Sunak’s ‘age of optimism’ slogan is is shorthand for a focus on increasing growth to cut down public debt and raise living standards across the country.
Seen as more of a political statement than an economic case, it reads as a statement to set up the battlefield over which the next general election will be fought.
Whether the age of optimism can survive to the end of the current parliament, let alone the one beyond the next election, one is tempted to resort to the patron saint of hack journalists and mystical localists, GK Chesterton.
In his 1904 novel The Napoleon of Notting Hill – a fable in which intra-London borough medieval style feuding – Chesterton asserted the optimist is the true revolutionary.
He gave as his reason the sense “pessimism appeals to the weaker side of everybody, and the pessimist, therefore, drives as roaring a trade as the publican”.
So in this sense, Sunak emerges from today as a neo-Keynesian, cheerful-hearted revolutionary.
It shouldn’t go without notice that in their deliberations, the Treasury greatly benefitted from the September ministerial reshuffle, with senior officials basking in the absence of dubious pet projects backed by secretaries of state.
But alongside Sunak’s statements today, and the various publications from the Treasury and the Office for Budgetary Responsibility, we will not be seeing the publication of the Levelling Up White Paper until Michael Gove has had the chance to see if his new department can bring consistency from beginning to end on this agenda.

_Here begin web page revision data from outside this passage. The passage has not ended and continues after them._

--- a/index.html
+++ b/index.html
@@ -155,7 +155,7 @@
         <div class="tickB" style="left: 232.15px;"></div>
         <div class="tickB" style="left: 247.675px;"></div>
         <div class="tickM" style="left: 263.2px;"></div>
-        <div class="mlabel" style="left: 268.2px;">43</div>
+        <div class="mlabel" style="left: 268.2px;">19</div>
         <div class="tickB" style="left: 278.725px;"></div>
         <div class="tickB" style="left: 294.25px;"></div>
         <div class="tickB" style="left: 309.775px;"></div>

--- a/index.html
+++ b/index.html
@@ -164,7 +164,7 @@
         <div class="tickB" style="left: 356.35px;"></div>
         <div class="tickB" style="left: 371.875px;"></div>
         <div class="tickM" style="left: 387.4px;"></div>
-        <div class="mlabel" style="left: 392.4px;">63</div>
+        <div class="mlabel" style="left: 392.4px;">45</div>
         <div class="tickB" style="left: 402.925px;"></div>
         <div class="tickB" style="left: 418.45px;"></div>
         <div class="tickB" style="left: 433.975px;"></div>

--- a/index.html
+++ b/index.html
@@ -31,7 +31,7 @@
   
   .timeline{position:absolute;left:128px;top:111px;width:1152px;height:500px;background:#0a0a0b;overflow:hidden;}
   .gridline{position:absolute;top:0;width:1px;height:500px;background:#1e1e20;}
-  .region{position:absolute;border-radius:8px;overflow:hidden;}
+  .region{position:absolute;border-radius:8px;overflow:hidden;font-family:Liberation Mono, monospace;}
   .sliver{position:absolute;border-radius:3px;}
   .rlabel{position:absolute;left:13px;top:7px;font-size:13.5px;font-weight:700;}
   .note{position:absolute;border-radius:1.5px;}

There is here chance to be optimistic – whether in a guarded or revolutionary sense.
Local government as a necessary engine with a meaningful role for achieving the ambitions of levelling up on the ground is still on the cards.
Alongside the litany of key constituencies namechecked by the chancellor in his Budget statement, the capital financing of improving infrastructure – digital, physical or social – is another skein to be studied.
If ‘Levelling Up’ is to run as a golden thread through the Exchequer’s strategic public finance settlement, there will be a need to unpick locally the individual strands from the likes of the £1.7bn Levelling Up Fund and UK Shared Prosperity Fund to see how much cloth there is to be cut to restore pride in the places people call home.
This portends more of the same ‘tournament financing’ which binds senior local government officers as full-time bidders for pots.
A small final note about housing.
It may not be coincidental that the second part of Nicholas Timmins’s magisterial biography of the welfare state, covering the pivotal years of 1942 to 1951 is also entitled “The Age of Optimism.’
In this section, Timmins concludes that ultimately the Conservatives, first in opposition and then in power, were moving at the pace of the social democratic ideas embodied in the services and institutions of the welfare state.
But having derided Atlee’s Labour Party for failing to build back to the level of 300,000 homes a year in the pre-war years, with the party and Churchill returned to power, restive attendees of the 1950 Conservative Party Conference demanded a concrete target be set.
They started to chant, “Three hundred thousand!”.
The party chairman, Lord Woolton asked Conservative policy supremo, RAB Butler, “Could we build 300,000?” to which Butler replied “The question is should we?”
Approval would set in motion Harold Macmillan’s great challenge by the middle of that decade.
In promising to unlock funding and land opportunities to build one million homes today, among other key pledges Sunak is setting up promises and achievements that ring magnificently when seen or heard politically.
The question is will this investment, in housing or other spheres, deliver good and clean growth?
Will the framework to support our long-term plan for growth make this money pay dividends?
Or, like the 1950s, will the economic strain of meeting today’s promises put a hard squeeze on national resources by the time of the next parliament?
This may well be the more pessimistic obverse to today’s pronouncements.